Articles

Tokens of Love and Gratitude to Christ | Part 17

Originally posted on www.camelbackbible.com.

Fullness of Life

Bidding farewell to Doug and Marina Landro was difficult. Doug has been a good friend and faithful missionary of Camelback Bible Church for 18 years.

Doug had promised to lead us to a border crossing without a two hour wait. Navigating the back roads of Ukraine, most all of them dotted with sizable potholes, Doug emerged at a crossing with only one car in front of us. Ten minutes later, we passed into Hungary, and then crossed a river on a four-car ferry for only 3 forints (the equivalent of three American cents), soon to catch the motorway and to traverse in a few hours the entire east-west length of the nation of the Maygars.

Multi-jeweled, centuries old, priceless crown in royal treasury

Multi-jeweled, centuries old, priceless crown in royal treasury

We turned off the motorway at two points, first to catch a glimpse of the magnetic Budapest — with Buda on the west side of the Danube River and Pest on the east — enjoying a dinner of goulash soup and wiener schnitzel, and secondly that night to view Bratislava — the capital of Slovokia with its well lighted castle — also astride the Danube. Our destination, into which we pulled well after midnight, was Vienna, Austria, the third great city of the day, also sharing the same river.

Vienna is one of Europe’s grandest spectacles, rivaling London, Paris, and Rome. Much of the building activity in Vienna took place during the Habsburg dynasty, although it reached its final form under Emperor Franz Josef of the nineteenth century.

Hofburg-Palace-and-statue-of-Franz-Josef

Royal apartments in Hofburg Palace, with statue of Franz Josef on stallion

Franz Josef was Emperor of Austria and King of Hungary, reigning over the Austro-Hungarian Empire for a lengthy 68 years. As one of the most successful sovereigns of the modern era, he was a hard-working and just king and loved by his people for his benevolence.

He married a Bavarian beauty by the name of Elisabeth, who struggled with the pressures of being Empress. Public duties were a burden to her and public expectations stifled her. For distraction, Elizabeth would spend two to three hours a day in the presence of her hairdresser, who attended to her floor-lenth hair, while another attendant read Homer and educated her in Classical Greek, after which Elisabeth was literally sewn into her corset. She installed in her apartments at the Hofburg Castle one of Europe’s earliest fitness gyms, and exercised regularly in order to maintain her 16 inch waist line.

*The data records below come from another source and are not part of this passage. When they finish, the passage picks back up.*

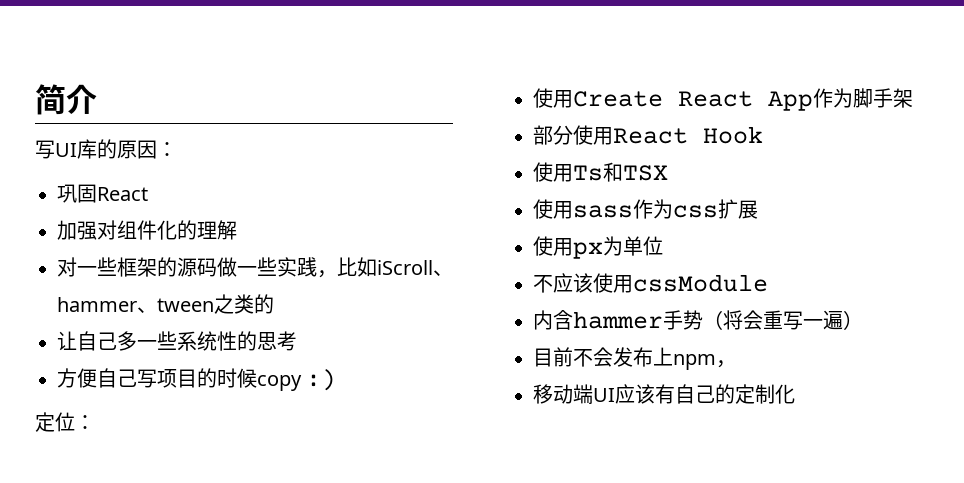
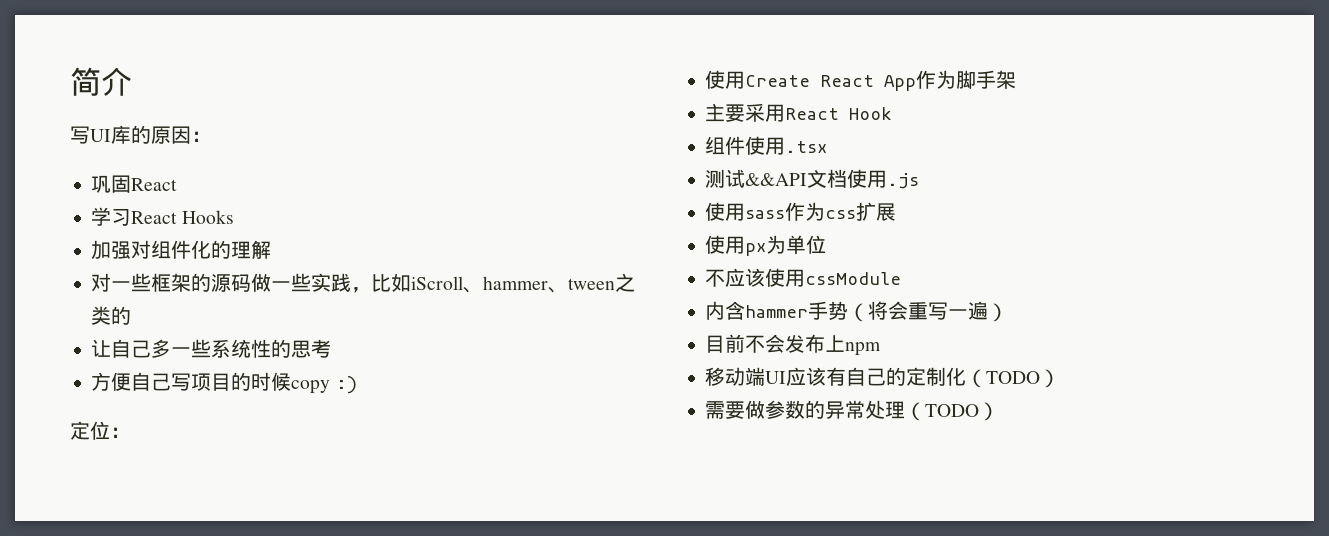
(148, 194) none -> [91,207,234,226] // 学习React Hooks
[533,125,593,145] 部分使 -> [705,103,766,122] 主要采
[533,162,668,182] 使用Ts和TSX -> [705,136,828,155] [705,169,920,189] 组件使用.tsx // 测试&&API文档使用.js
[716,360,736,368] ， -> (882, 349) none
(795, 394) none -> [966,369,1061,388] [705,400,1000,421] （TODO） // 需要做参数的异常处理（TODO）

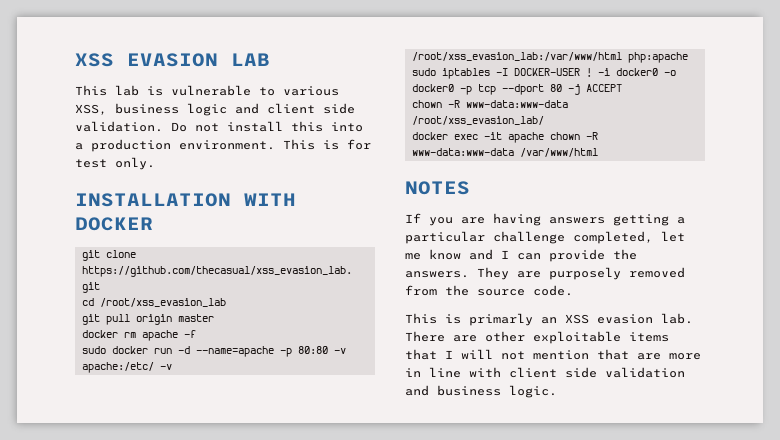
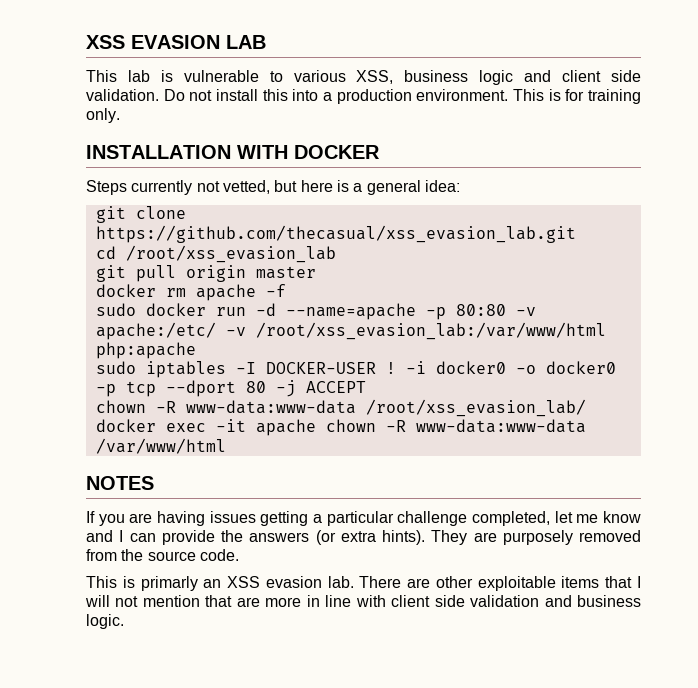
[75,159,107,168] test -> [588,89,641,104] training
(153, 224) none -> [86,180,460,195] // Steps currently not vetted, but here is a general idea:
[549,217,605,224] answers -> [209,511,256,523] issues
[405,271,469,278] answers. -> [249,530,425,545] answers (or extra hints).

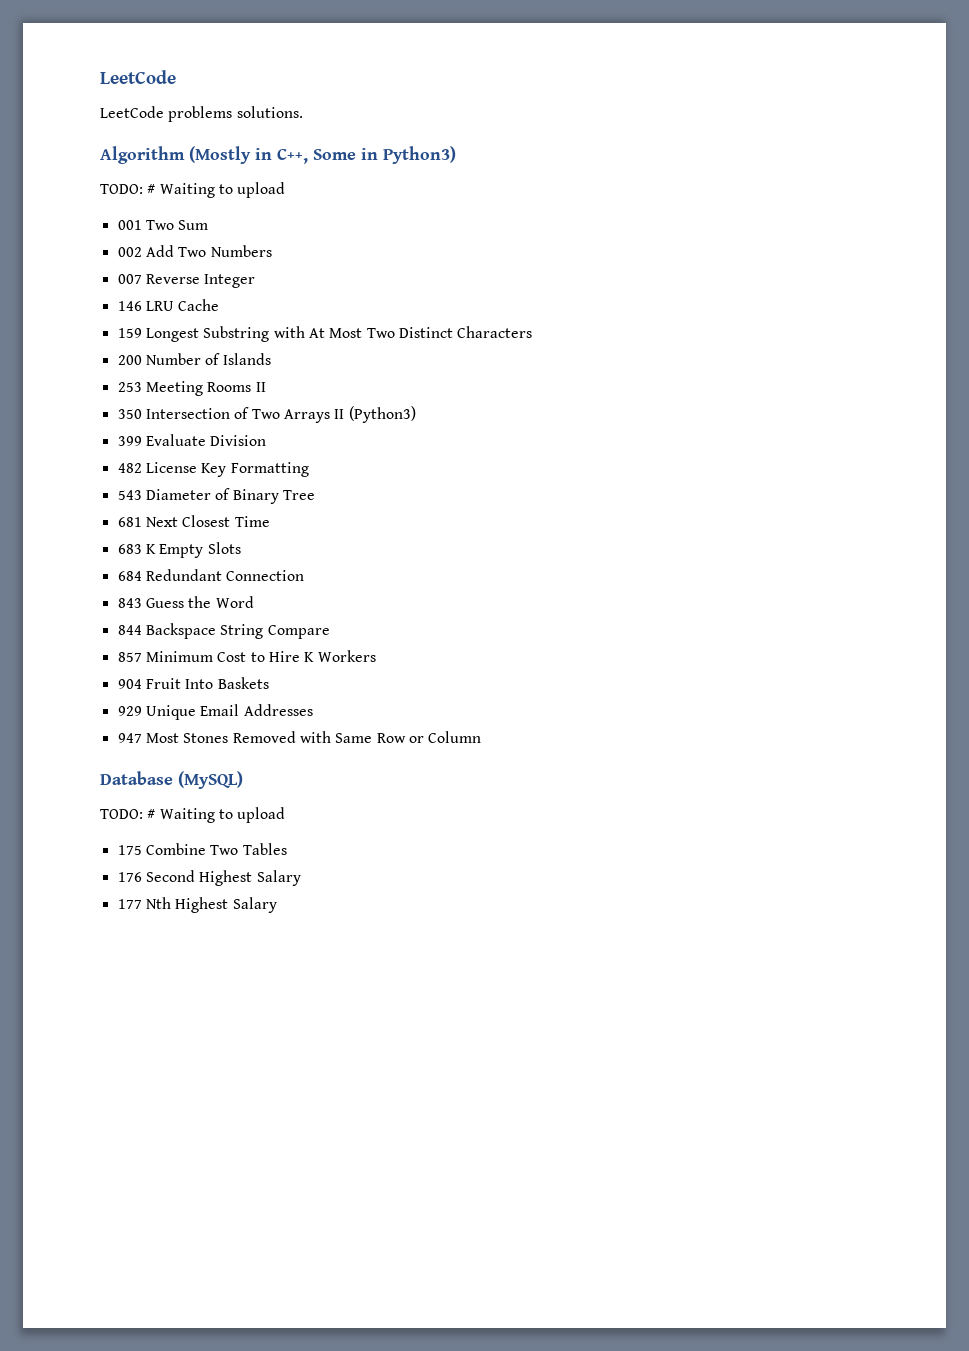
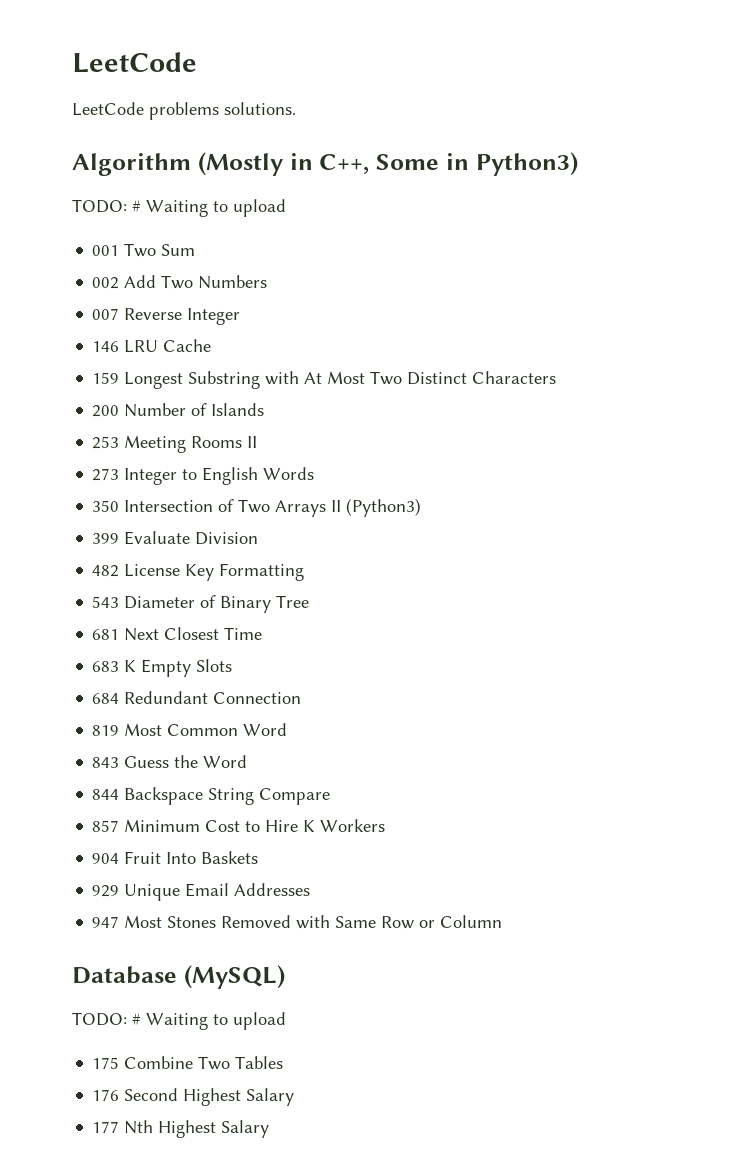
(266, 387) none -> [92,467,315,485] // 273 Integer to English Words
(305, 575) none -> [92,723,288,736] // 819 Most Common Word

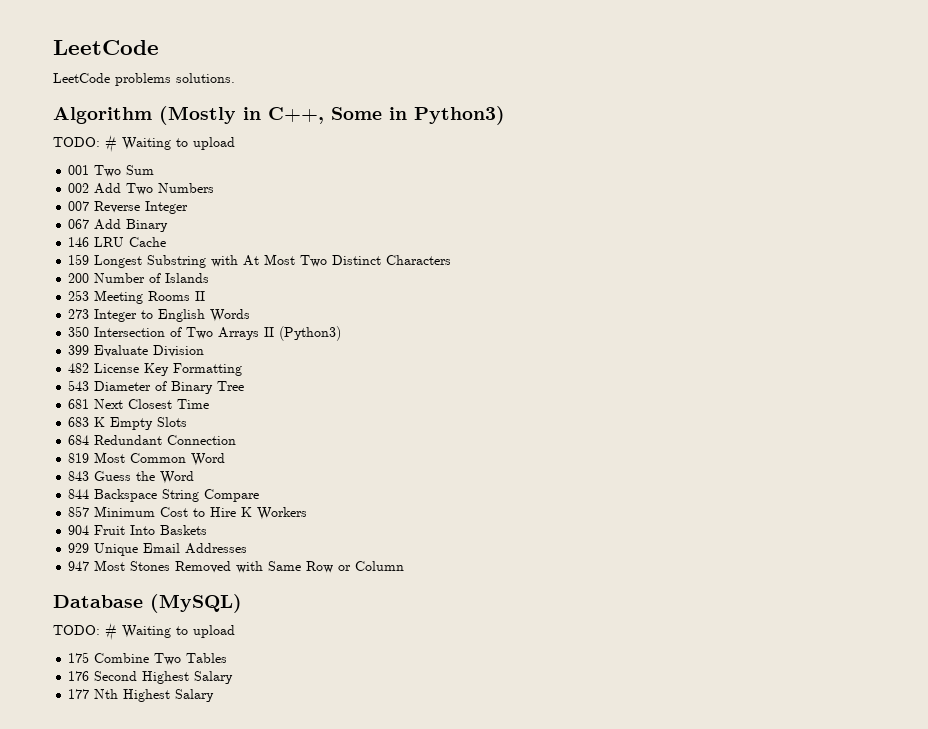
(241, 316) none -> [68,219,169,232] // 067 Add Binary

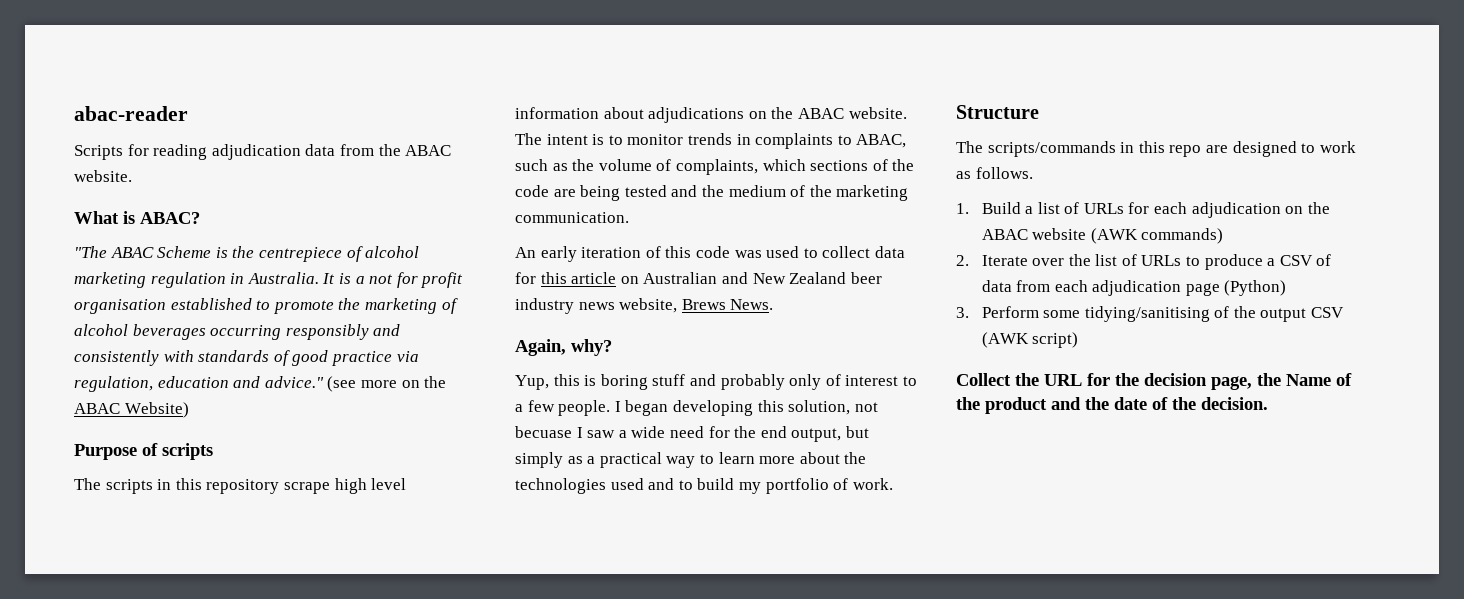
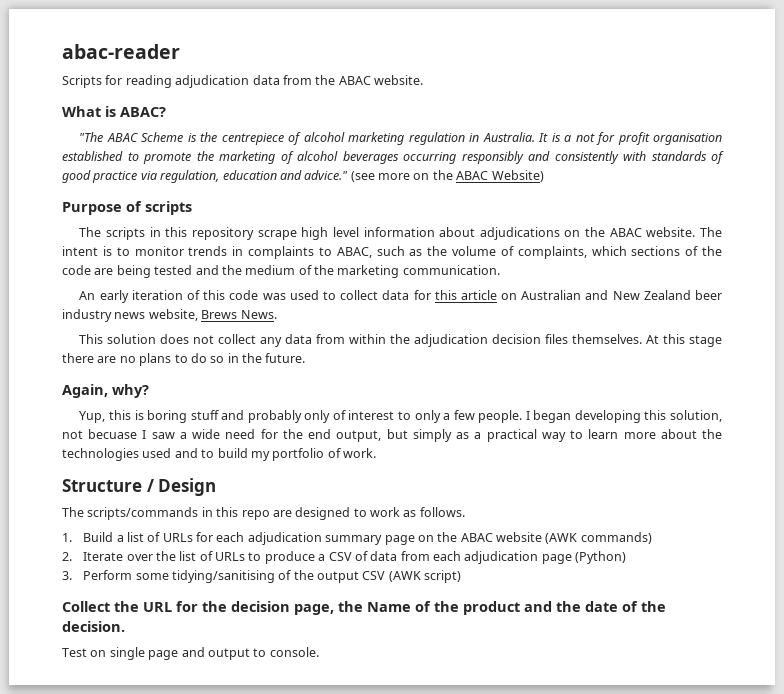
(774, 304) none -> [79,334,722,347] [62,353,306,366] // This solution does not collect any data from within the adjudication decision files themselves. At this stage there are no plans to do so in the future.
(917, 381) none -> [414,410,441,423] only
(1039, 112) none -> [146,478,217,496] / Design
(1281, 210) none -> [325,535,415,545] summary page
(1268, 403) none -> [62,647,319,660] // Test on single page and output to console.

Portrait of Empress Elisabeth

Portrait of Empress Elisabeth

When responsibilities of court grew intolerable to Elisabeth, she would, with her husband’s blessing, flee Vienna, sometimes for months at a time, and when it came time to return she would predictably fall into a debilitating depression. Adding to her travails, she lost one of her daughters in infancy, and her only son, Crown Prince Rudolf, committed suicide, a tragedy from which she never recovered. In 1898, Elisabeth was herself assassinated by an anarchist in Switzerland. Her husband, Franz Josef, was heard to whisper: ‘No one knows how much I loved that woman.’

Franz Josef himself died in 1916, not long after his cousin and designated successor, Archduke Franz Ferdinand, was assassinated in Sarajevo on 28th June 1914, an event precipitating World War I.

Reflecting on the history of this royal family, I saw a husband and a wife who had everything – ornate palaces (the mighty Hofburg in the winter and graceful Schoenbrunn in the summer), crown jewels (the finest treasury of such gems in Europe), public affection (the objects of the people’s affection), high education (Elisabeth learned several languages and was well as becoming versed in the Classics), and so on and so forth. Yet, contentment was illusive. Family tragedy was constant.

It begged the question: if the Emperor Franz and his Empress, for whom every desire known to human beings was fulfilled many times over, were unable to find fullness of life, then how can the rest of us expect anything different?

The answer: only if we look for fullness of life in more than earthly things. If ever there was proof of the inability of things to make a life, it is found in the hapless sovereigns of the Astro-Hungarian Empire.

Magnificently, there is another Sovereign, who points reliably to fullness of life. And in doing so he points, not to things, but to himself. According to this King, according to Jesus: ‘Live in me and I in you, and you will have abundance of life.’

With such a hope, the three of us – Lesli, Jon, and I – turn our focus to Cambridge, England, where we will reunite with friends from our six-and-a-half sojourn in East Anglia long ago and make strides, hopefully, on a book about why life in Christ is so good.